More than 300 scientists and engineers from around the world gathered Aug. 8 to the 11th on the USC campus for the 2010 annual conference of the Engineering Mechanics Institute (EMI), which was co-chaired by two faculty from the Sonny Astani Department of Civil and Environmental Engineering.
"This was a service to the engineering community, but I'm also very proud of USC, the Viterbi School and the Astani Department," said conference co-chair Roger Ghanem, professor of civil engineering. "I wanted people to come here and see what we are doing."
Conference co-chairs Amy Rechenmacher and Roger
Ghanem of the USC Viterbi School's Astani Department
EMI is part of the American Society of Civil Engineers. Engineering mechanics encompasses the intersection of physics and engineering to create better engineering materials and systems. Amar Chaker, EMI's director said that while the conference proceedings were highly technical, they spanned an amazing breadth of subjects ranging from materials to physics to applied mathematics to systems to structures to turbulence, often resonating with current critical technological and societal issues.
Six keynote lectures summarized research at the frontier of mechanics, highlighting its significance across such diverse fields as materials science, climate change, predictive science, personalized medicine, crowd modeling and population dynamics. In addition to the keynote lectures, the conference program consisted of over 60 technical sessions.

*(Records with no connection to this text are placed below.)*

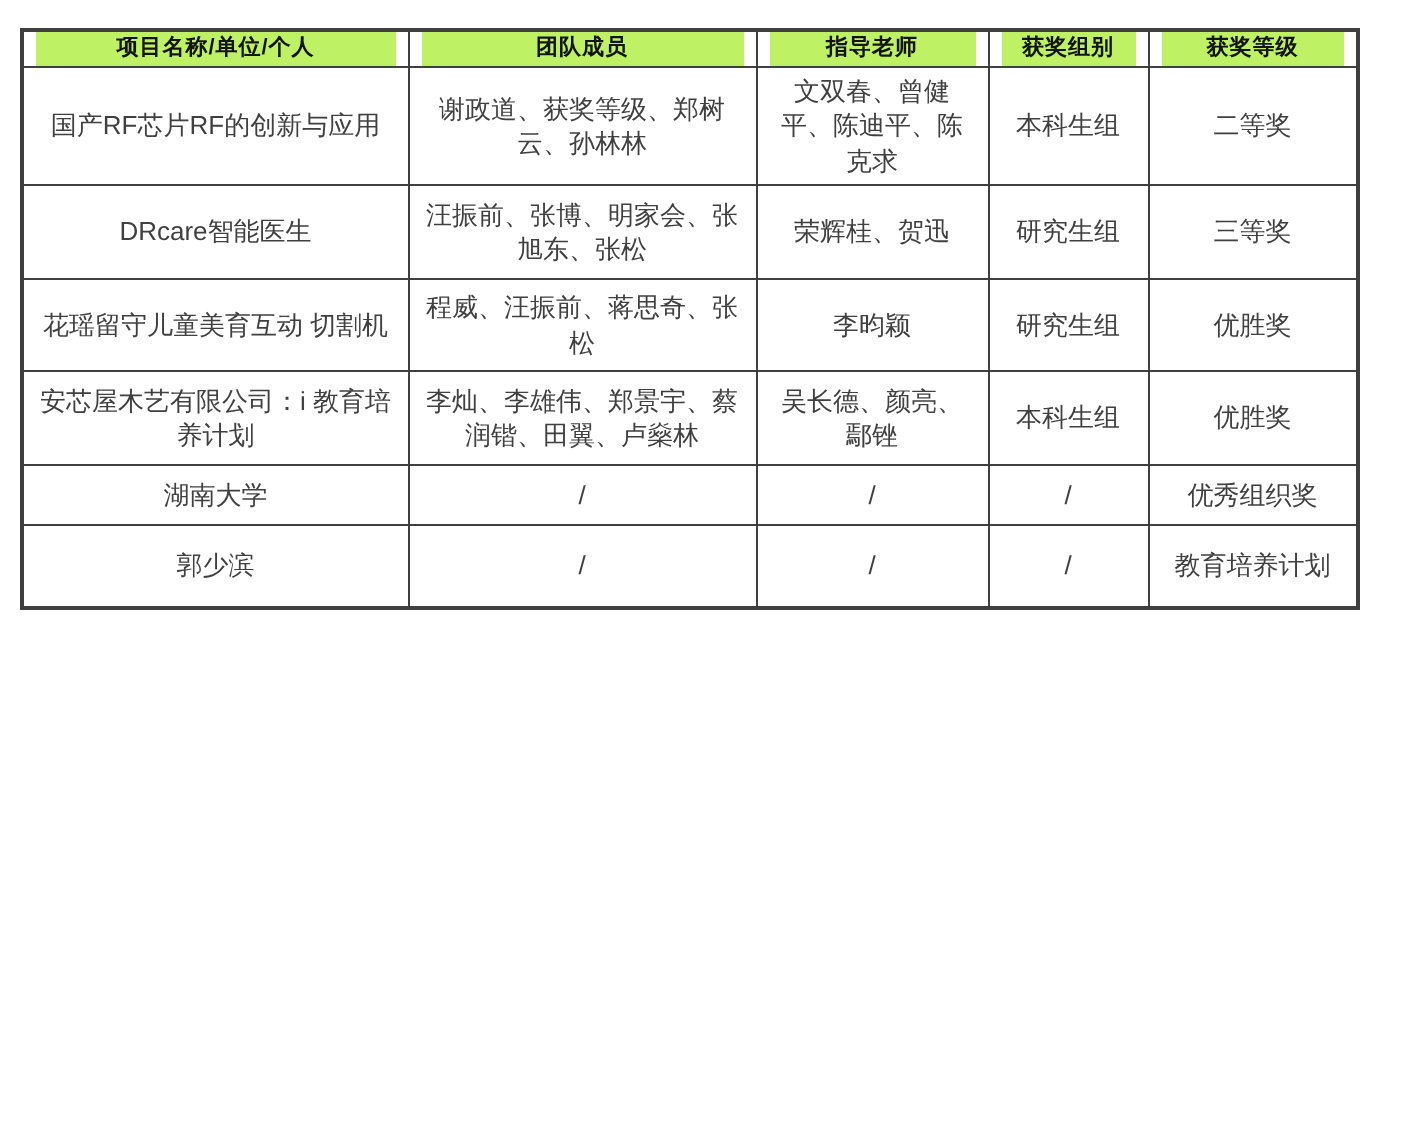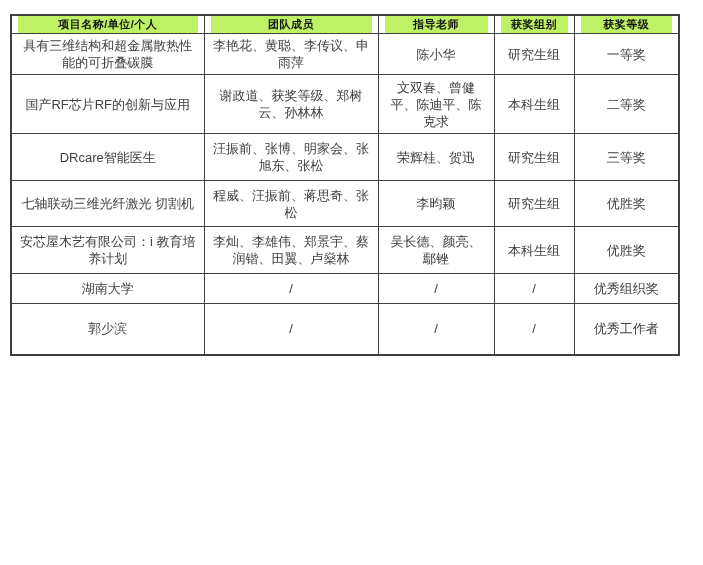--- a/index.html
+++ b/index.html
@@ -81,13 +81,6 @@
       </tr>
     </thead>
     <tbody>
-      <tr style="height:41px">
-        <td>具有三维结构和超金属散热性能的可折叠碳膜</td>
-        <td>李艳花、黄聪、李传议、申雨萍</td>
-        <td>陈小华</td>
-        <td>研究生组</td>
-        <td>一等奖</td>
-      </tr>
       <tr style="height:59px">
         <td>国产RF芯片RF的创新与应用</td>
         <td>谢政道、获奖等级、郑树云、孙林林</td>

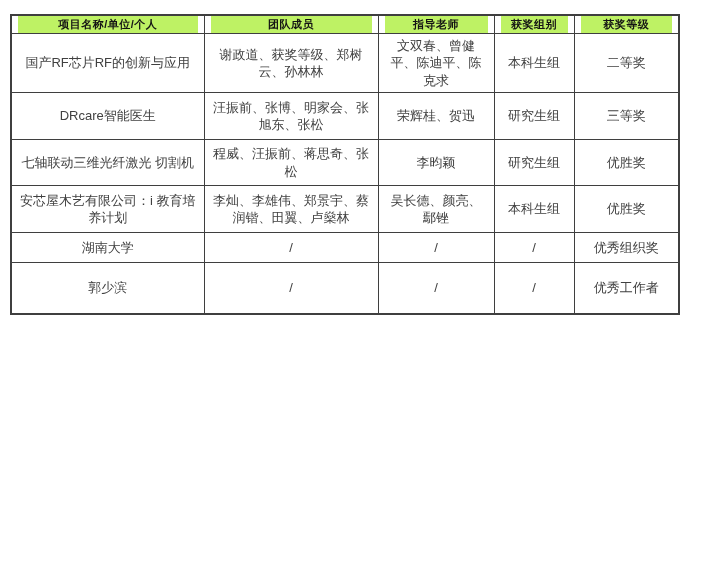--- a/index.html
+++ b/index.html
@@ -96,7 +96,7 @@
         <td>三等奖</td>
       </tr>
       <tr style="height:46px">
-        <td>七轴联动三维光纤激光 切割机</td>
+        <td>花瑶留守儿童美育互动 切割机</td>
         <td>程威、汪振前、蒋思奇、张松</td>
         <td>李昀颖</td>
         <td>研究生组</td>

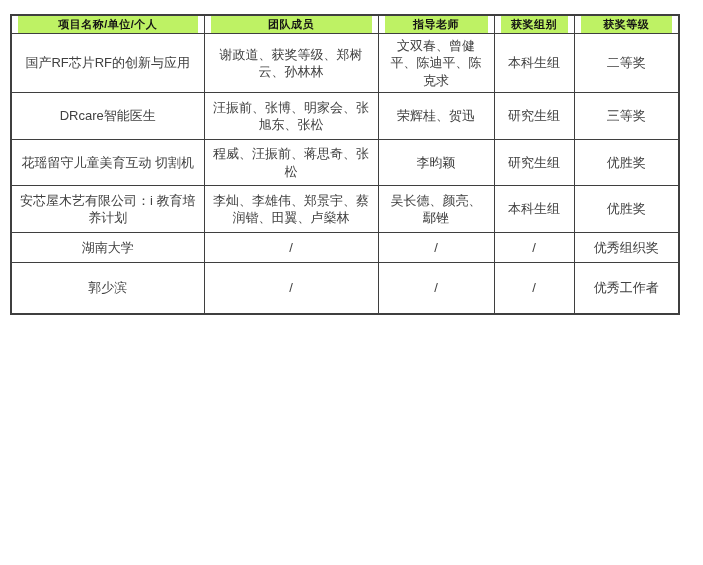--- a/index.html
+++ b/index.html
@@ -116,7 +116,7 @@
         <td>/</td>
         <td>优秀组织奖</td>
       </tr>
-      <tr style="height:51px">
+      <tr style="height:41px">
         <td>郭少滨</td>
         <td>/</td>
         <td>/</td>

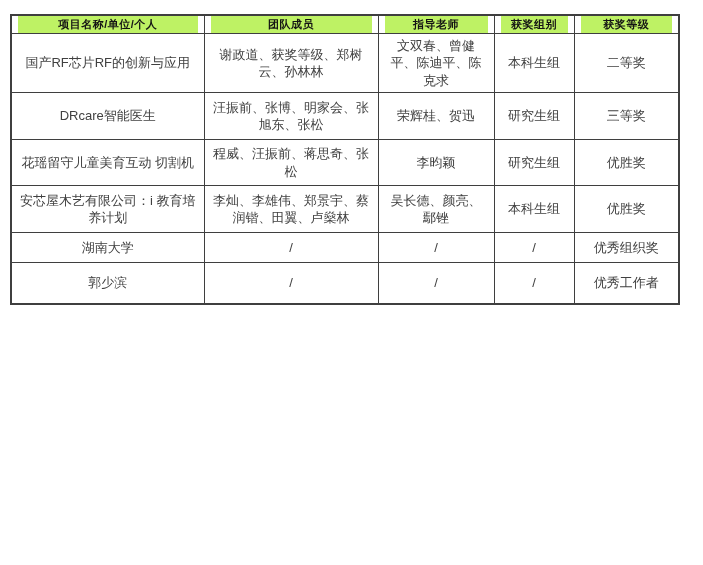--- a/index.html
+++ b/index.html
@@ -121,7 +121,7 @@
         <td>/</td>
         <td>/</td>
         <td>/</td>
-        <td>优秀工作者</td>
+        <td>教育培养计划</td>
       </tr>
     </tbody>
   </table>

In the opening keynote address, Professor Franz-Josef Ulm of MIT gave an intriguing perspective on concrete, the single largest synthetic material produced on earth. The production of every ton of cement, the key ingredient of concrete, also creates about a ton of CO2, totaling five to ten percent of worldwide total CO2 production. Ulm pointed out that making concrete slabs, beams, arches, shells and other structures stronger with less concrete, including re-engineering the material down to the nano level, could have a significant impact on global warming.
"Concrete hasn't changed much in 2000 years, and we may now be on the cusp of a major breakthrough," said Chaker.

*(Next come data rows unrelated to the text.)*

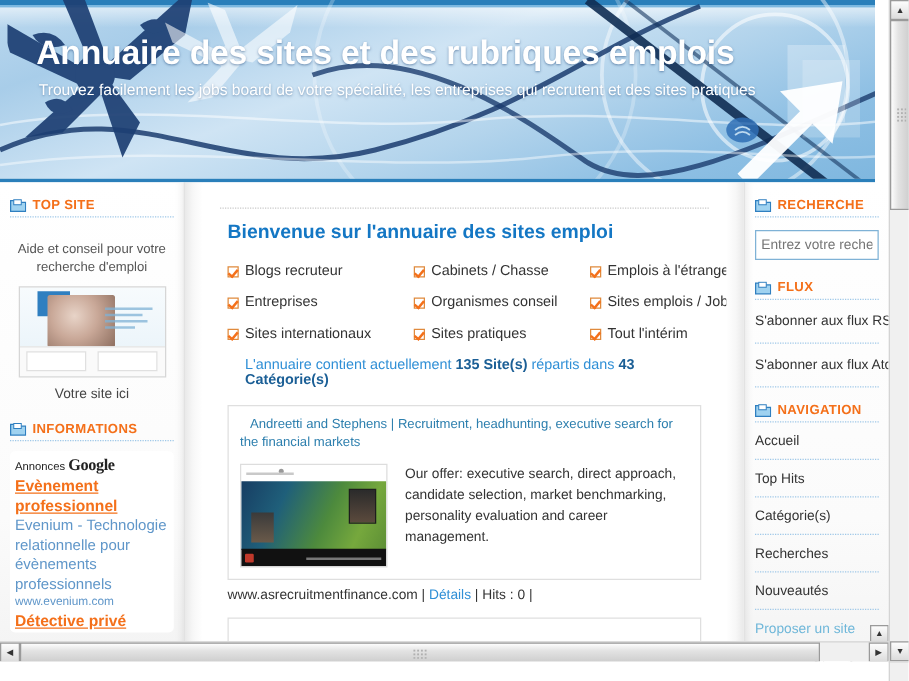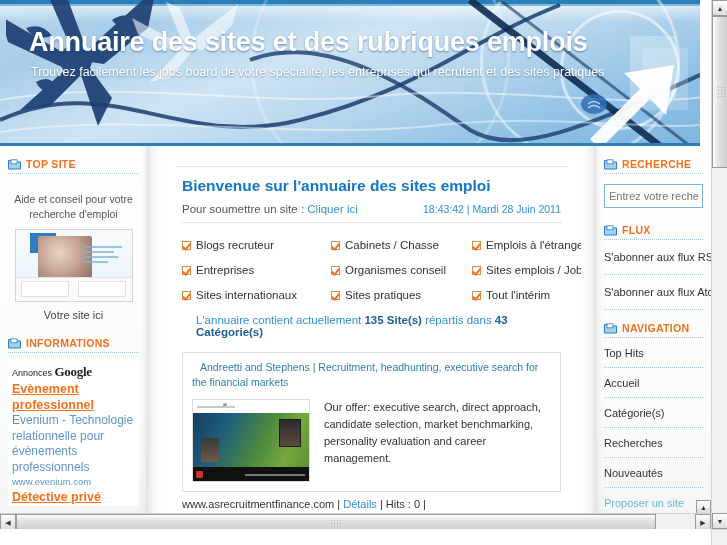--- a/index.html
+++ b/index.html
@@ -609,12 +609,6 @@
 
         <div class="welcome-title">Bienvenue sur l'annuaire des sites emploi</div>
 
-        <div class="submit-row">
-          <div class="submit-left">
-            <span>Pour soumettre un site : </span><span class="lnk">Cliquer ici</span>
-          </div>
-          <div class="datetime">18:43:42 | Mardi 28 Juin 2011</div>
-        </div>
 
         <div class="cat-grid">
           <div class="cat-item">

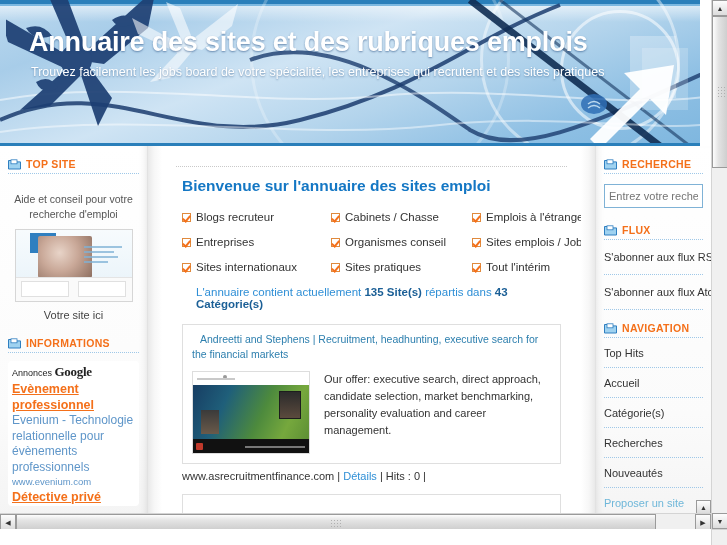--- a/index.html
+++ b/index.html
@@ -717,8 +717,8 @@
             </svg>
             <span class="widget-title">NAVIGATION</span>
           </div>
+          <div class="nav-link">Accueil</div>
           <div class="nav-link">Top Hits</div>
-          <div class="nav-link">Accueil</div>
           <div class="nav-link">Catégorie(s)</div>
           <div class="nav-link">Recherches</div>
           <div class="nav-link">Nouveautés</div>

Conferes took advantage of some fine Southern California weather
"We had a conference session on materials inspired by nature such as nacre (mother of pearl). It is hard and tough, but not as brittle as ceramics," said Chaker. "We had another group looking at mechanics of pavement. How do we improve its properties so that we don't have to replace it every 20 years?"
Rechenmacher said that a large number of faculty and graduate students from the Viterbi School, mostly from the Astani Department, but also from the Departments of Aerospace and Mechanical Engineering and Computer Science, were involved in the conference.
"This was a wonderful opportunity for them to showcase their research and a chance for the Viterbi School and USC to shine," she said.
"And the perfect Southern California weather didn't hurt either," laughed Ghanem.